Only partisans and ideologues are not conflicted about the intelligence community's domestic spying program and the trade-off between security and liberty. Four basic questions deserve attention:
1. What is going on?
- The National Security Agency has been making a record of virtually all telephone calls in the United States - number, duration, origin and destination - in a program whose roots reach back to at least 2006. No listening in is allowed without further court authorization.
- In its PRISM program , which targets internet communication involving non-Americans reasonably believed to be located outside of the United States, the NSA gathers substantial information from the servers of Apple, AOL, Facebook, Google, Microsoft, PalTalk, Skype, Yahoo, and You Tube - much to the chagrin of the companies which fear for their customer relationships.
- In the past, and presumably ongoing, the NSA has obtained credit card information which shows vendors if not items - an abortion clinic, a mental health doctor, Rusty's Gun Shop or Kitty's Web Site for example.
- In (hopefully) separate silos the federal government has access to information on voting records (party registration; voting history); income and tax payments; and, increasingly, medical records, DNA, and miscellaneous other data elements.
- The NSA (which reports to Defense Department) has mushroomed since 9/11, now including a $860 million, 600,000 square foot data center in Fort Meade, Maryland and a soon-to be-opened $1.9 billion, even larger facility in Utah. A majority of the technical work has been outsourced to private contractors, with almost 500,000 contractors and 900,000 government employees having "Top Secret" clearances.

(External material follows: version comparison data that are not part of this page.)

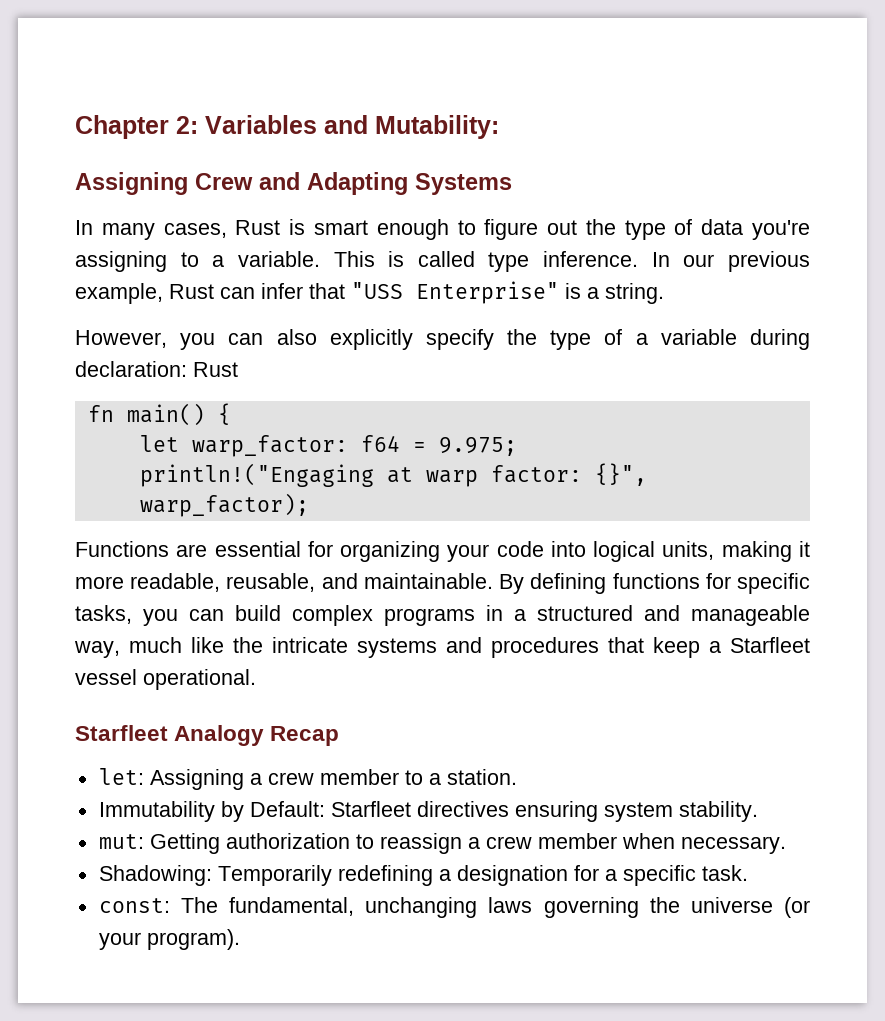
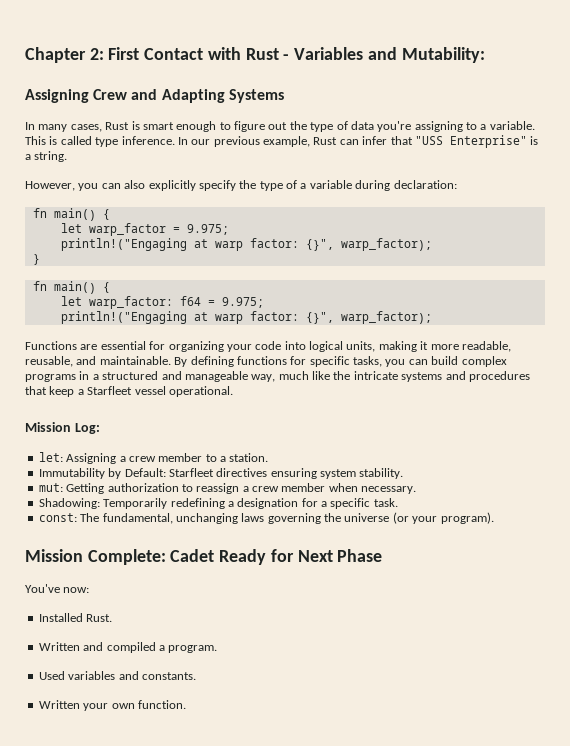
- Chapter 2: Variables and Mutability:
+ Chapter 2: First Contact with Rust - Variables and Mutability:
- However, you can also explicitly specify the type of a variable during declaration: Rust
+ However, you can also explicitly specify the type of a variable during declaration:
+ fn main() {
+ let warp_factor = 9.975;
+ println!("Engaging at warp factor: {}", warp_factor);
+ }
- Starfleet Analogy Recap
+ Mission Log:
+ Mission Complete: Cadet Ready for Next Phase
+ You've now:
+ Installed Rust.
+ Written and compiled a program.
+ Used variables and constants.
+ Written your own function.

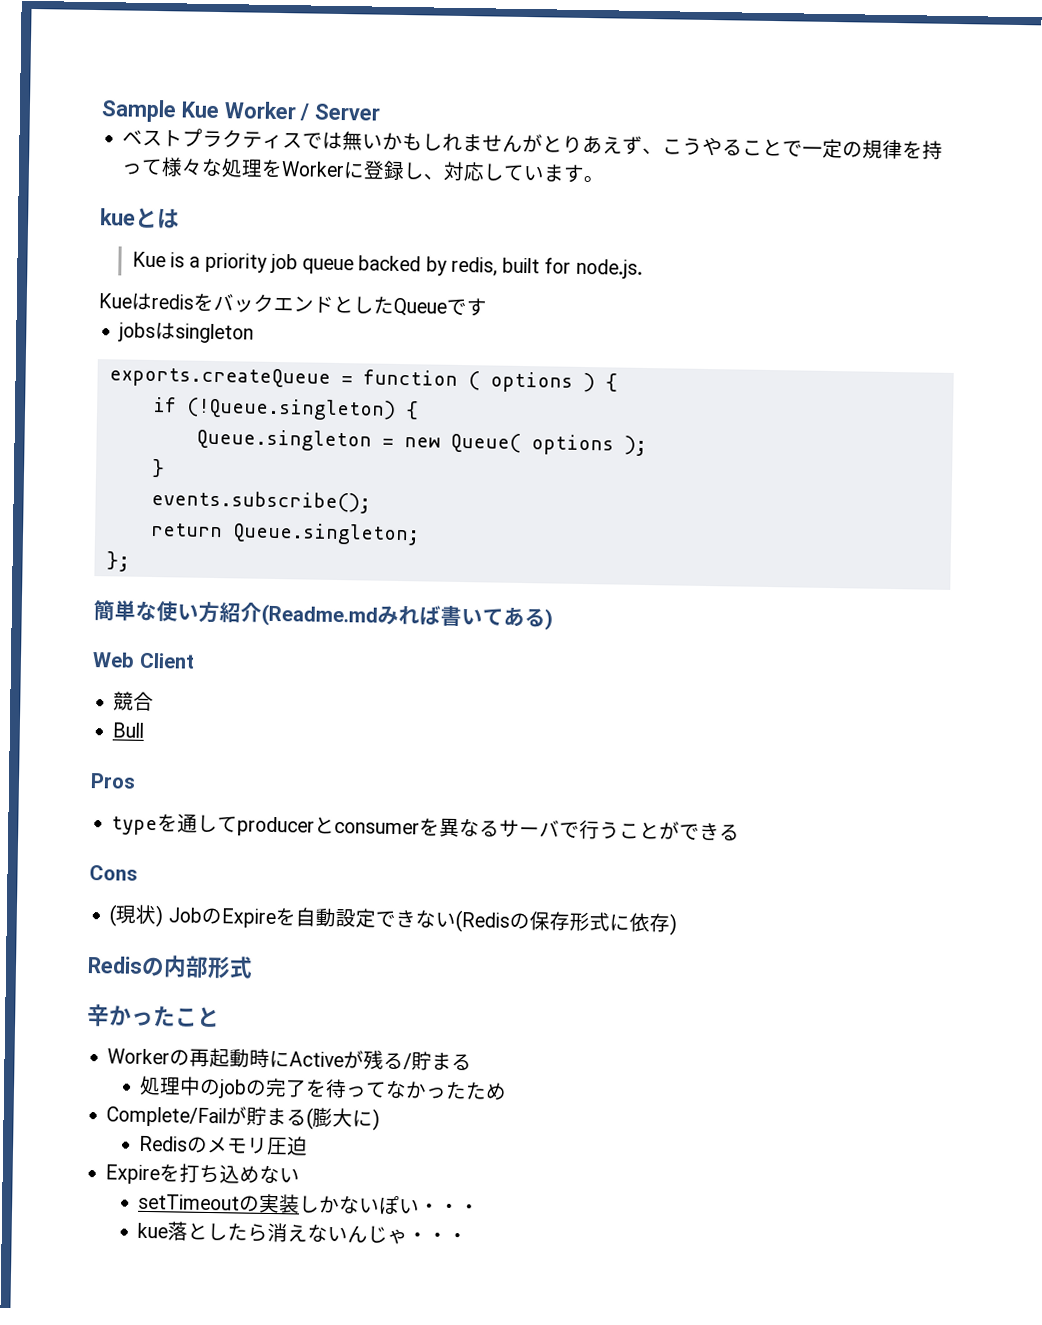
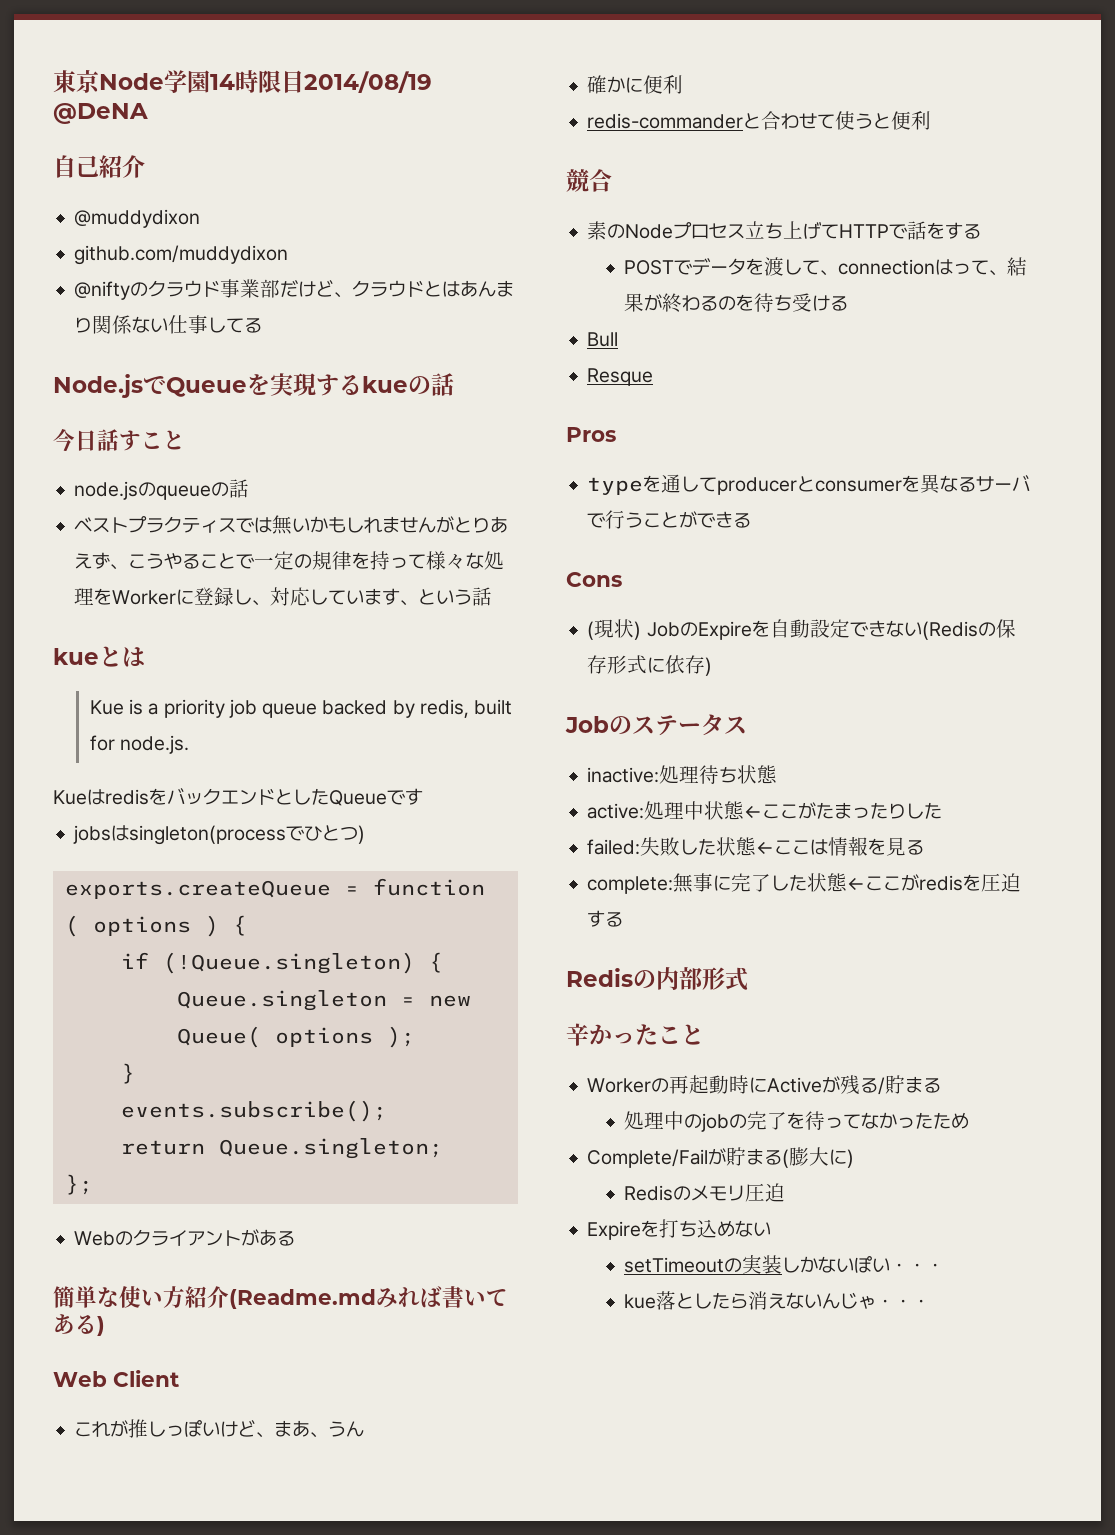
- Sample Kue Worker / Server
+ 東京Node学園14時限目2014/08/19 @DeNA
+ 自己紹介
+ @muddydixon
+ github.com/muddydixon
+ @niftyのクラウド事業部だけど、クラウドとはあんまり関係ない仕事してる
+ Node.jsでQueueを実現するkueの話
+ 今日話すこと
+ node.jsのqueueの話
- ベストプラクティスでは無いかもしれませんがとりあえず、こうやることで一定の規律を持って様々な処理をWorkerに登録し、対応しています。
+ ベストプラクティスでは無いかもしれませんがとりあえず、こうやることで一定の規律を持って様々な処理をWorkerに登録し、対応しています、という話
- jobsはsingleton
+ jobsはsingleton(processでひとつ)
+ Webのクライアントがある
+ これが推しっぽいけど、まあ、うん
+ 確かに便利
+ redis-commanderと合わせて使うと便利
  競合
+ 素のNodeプロセス立ち上げてHTTPで話をする
+ POSTでデータを渡して、connectionはって、結果が終わるのを待ち受ける
+ Resque
+ Jobのステータス
+ inactive:処理待ち状態
+ active:処理中状態←ここがたまったりした
+ failed:失敗した状態←ここは情報を見る
+ complete:無事に完了した状態←ここがredisを圧迫する

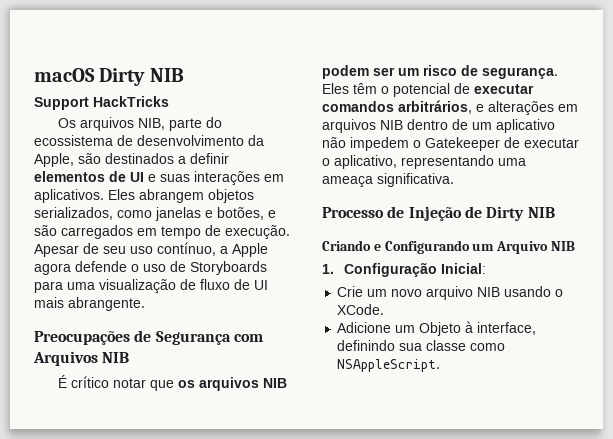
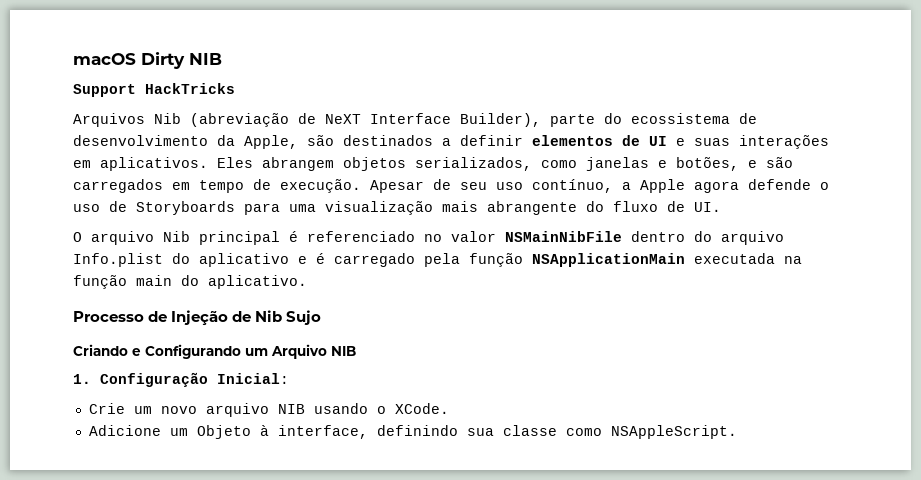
- Os arquivos NIB, parte do ecossistema de desenvolvimento da Apple, são destinados a definir elementos de UI e suas interações em aplicativos.
+ Arquivos Nib (abreviação de NeXT Interface Builder), parte do ecossistema de desenvolvimento da Apple, são destinados a definir elementos de UI e suas interações em aplicativos.
- Apesar de seu uso contínuo, a Apple agora defende o uso de Storyboards para uma visualização de fluxo de UI mais abrangente.
- Preocupações de Segurança com Arquivos NIB
- É crítico notar que os arquivos NIB podem ser um risco de segurança. Eles têm o potencial de executar comandos arbitrários, e alterações em arquivos NIB dentro de um aplicativo não impedem o Gatekeeper de executar o aplicativo, representando uma ameaça significativa.
+ Apesar de seu uso contínuo, a Apple agora defende o uso de Storyboards para uma visualização mais abrangente do fluxo de UI.
+ O arquivo Nib principal é referenciado no valor NSMainNibFile dentro do arquivo Info.plist do aplicativo e é carregado pela função NSApplicationMain executada na função main do aplicativo.
- Processo de Injeção de Dirty NIB
+ Processo de Injeção de Nib Sujo

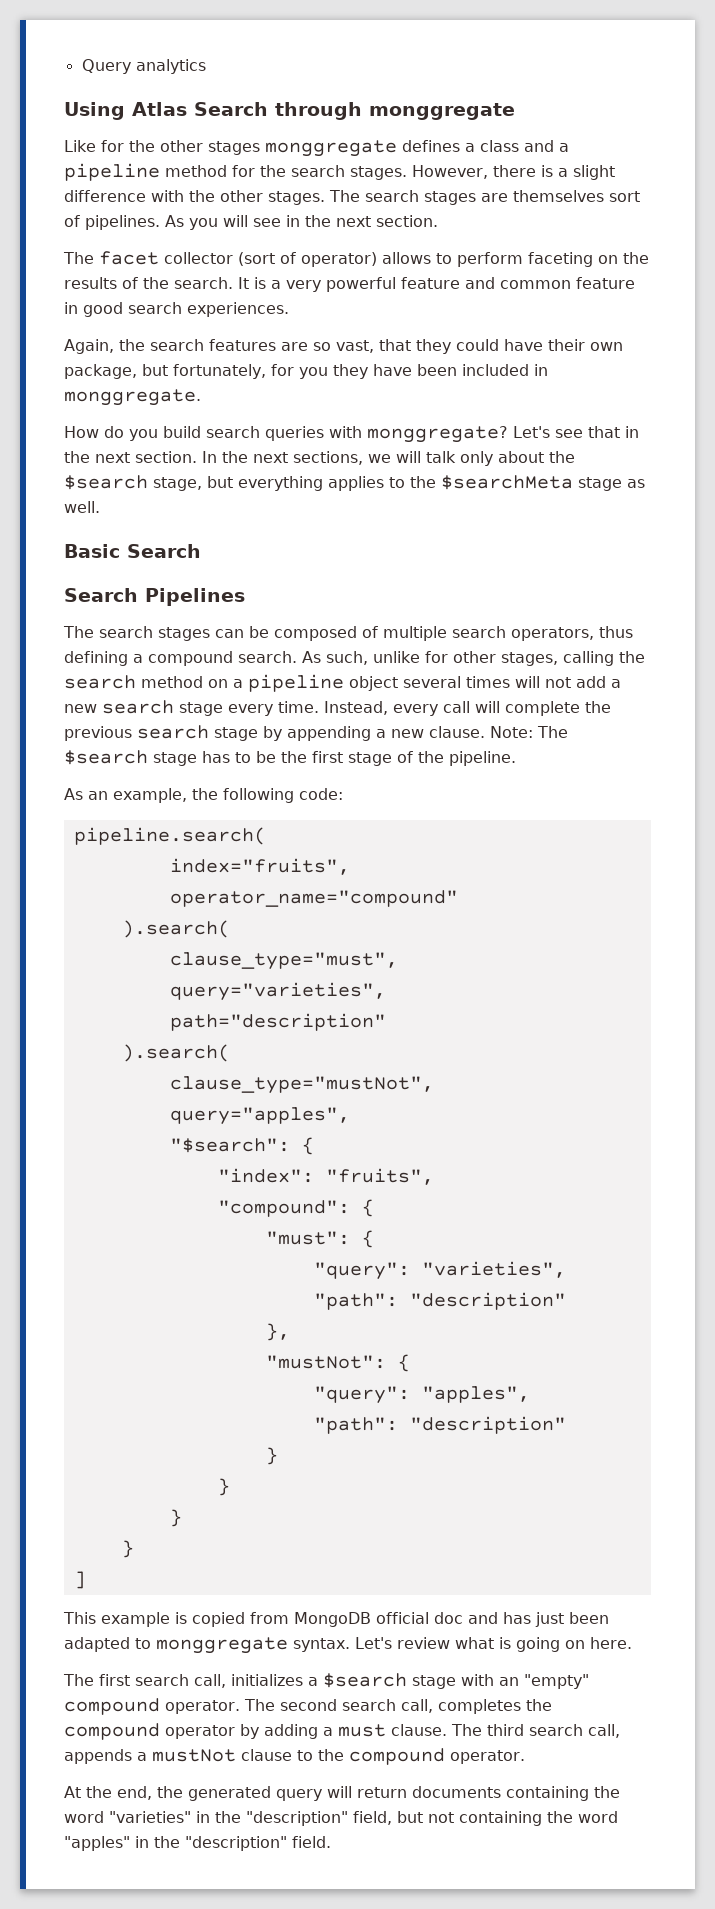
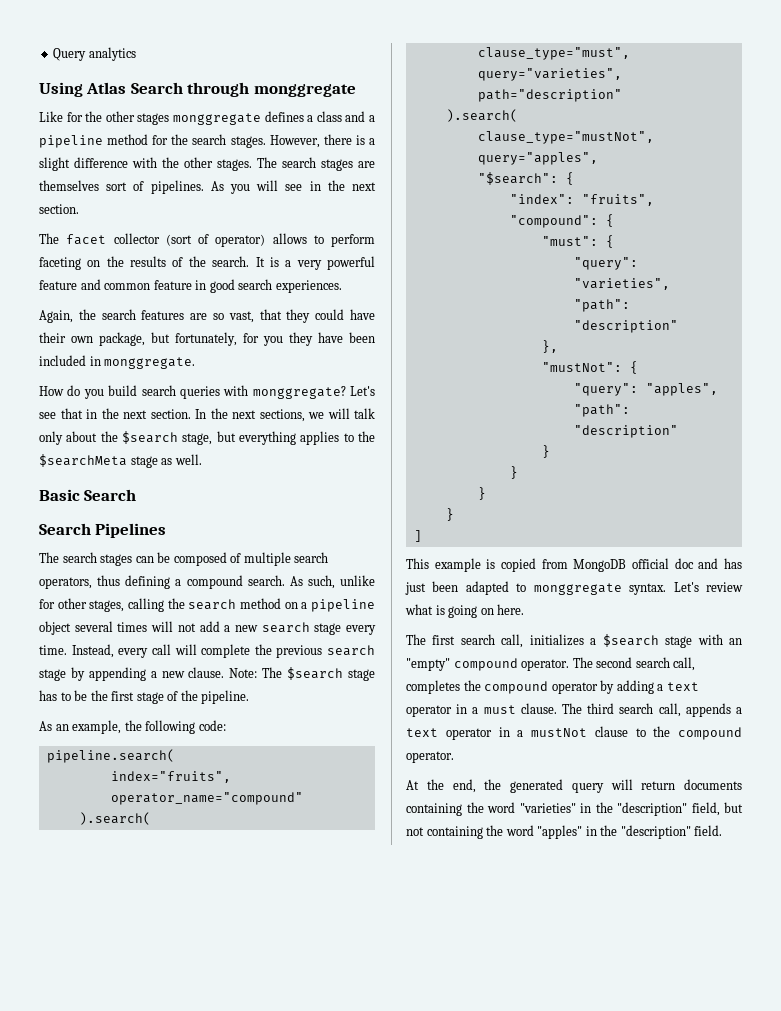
- The second search call, completes the compound operator by adding a must clause.
+ The second search call, completes the compound operator by adding a text operator in a must clause.
- The third search call, appends a mustNot clause to the compound operator.
+ The third search call, appends a text operator in a mustNot clause to the compound operator.

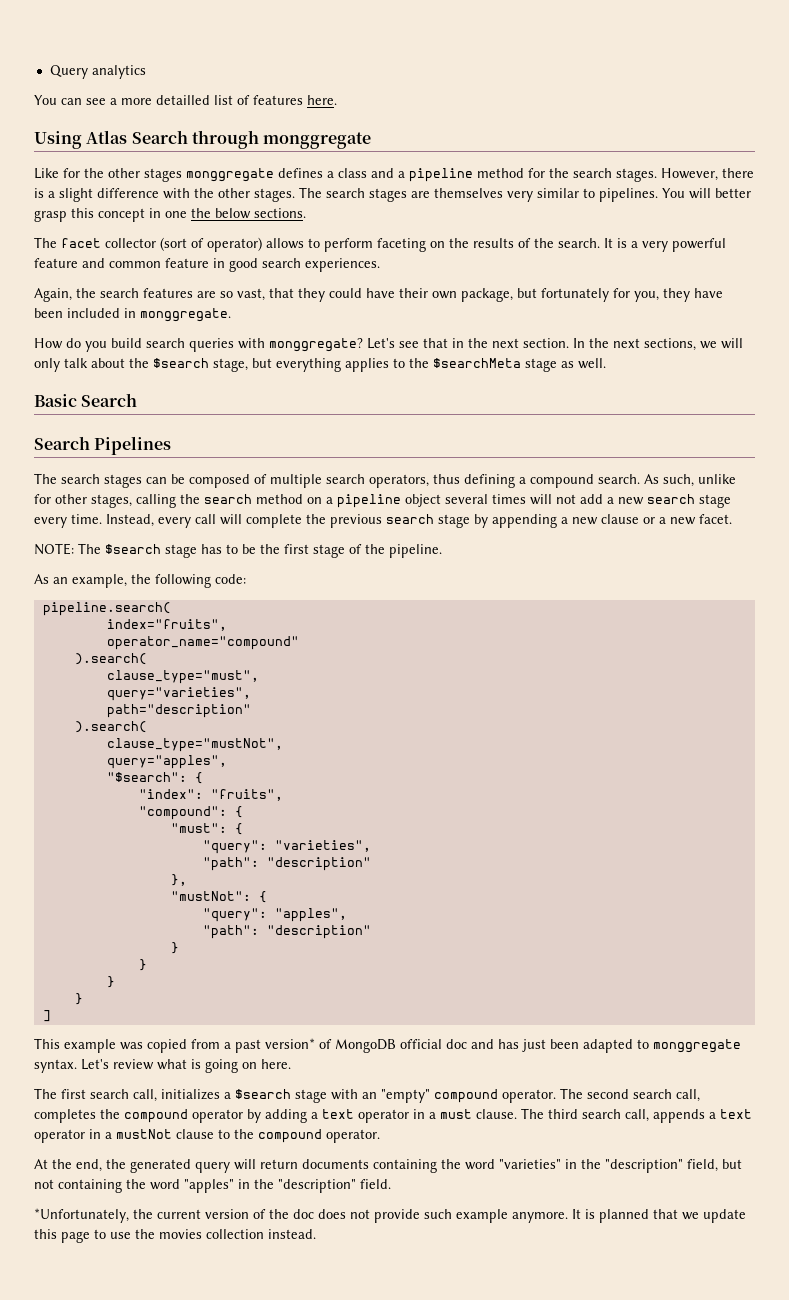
+ You can see a more detailled list of features here.
- The search stages are themselves sort of pipelines. As you will see in the next section.
+ The search stages are themselves very similar to pipelines. You will better grasp this concept in one the below sections.
- Again, the search features are so vast, that they could have their own package, but fortunately, for you they have been included in monggregate.
+ Again, the search features are so vast, that they could have their own package, but fortunately for you, they have been included in monggregate.
- In the next sections, we will talk only about the $search stage, but everything applies to the $searchMeta stage as well.
+ In the next sections, we will only talk about the $search stage, but everything applies to the $searchMeta stage as well.
- Instead, every call will complete the previous search stage by appending a new clause. Note: The $search stage has to be the first stage of the pipeline.
+ Instead, every call will complete the previous search stage by appending a new clause or a new facet.
+ NOTE: The $search stage has to be the first stage of the pipeline.
- This example is copied from MongoDB official doc and has just been adapted to monggregate syntax.
+ This example was copied from a past version* of MongoDB official doc and has just been adapted to monggregate syntax.
+ *Unfortunately, the current version of the doc does not provide such example anymore. It is planned that we update this page to use the movies collection instead.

2. What is the legal standing?
- The longstanding tradition, molded by the Supreme Court, is that federal authorities have the right to monitor and record the outside of an envelope in the mail and the origin and destination of phone calls (but not the content) on the premise that the caller has voluntarily turned that information over to a third party - the phone company.
- The Foreign Intelligence Surveillance Act of 1978 prescribes procedures for the physical and electronic surveillance and collection of "foreign intelligence information" between "foreign powers" and "agents of foreign powers" within the United States. Warrants from a secret court are required for surveillance of foreigners for over one year and for United States "persons" (citizens and lawful permanent resident aliens) for over 72 hours - but since 1979 only 11 of 33,900 requests have been denied.
- The Patriot Act of 2001, as modified in 2006 and 2011, broke down the wall between criminal investigations and foreign intelligence activities and removed the requirement that surveillance targets be non-US citizens and an agent of a foreign power, while still attempting to protect citizens' constitutional rights.
The ACLU has challenged the application of the FISA and Patriot Acts, arguing that the information being collected does not have the required connection between the seized documents and a terrorism investigation. Representative Jim Sensenbrenner, the floor sponsor of the Patriot Act has made the same point to the Attorney General. For his part, the Attorney General has refused to share with Congress the administration's legal interpretation of why what they are doing is within the laws.
3. Can we trust the government? Has this administration been guilty of political abuse by design, or by inability to control subordinates? What about future administrations?
- The most obvious chilling example of political activism by supposedly non-partrisan technocrats is the IRS scandal in which employees targeted Tea Party and other conservative organizations, with direct knowledge by Washington headquarters officials who denied to Congress under oath that there was such targeting despite their knowing otherwise.
- In a reflection of the President's attitude about honesty and transparency, Susan Rice has been rewarded for her lead role in telling politically-motivated known untruths about Benghazi by being named National Security Advisor.
- The Attorney General has been found in contempt of Congress for refusal to provide documents about Fast and Furious, has denied being aware of a months' long tapping of Associated Press phones done under warrant from his department, and denied ever hearing about prosecuting reporters shortly after signing a warrant naming a Fox News reporter as a "co-conspirator".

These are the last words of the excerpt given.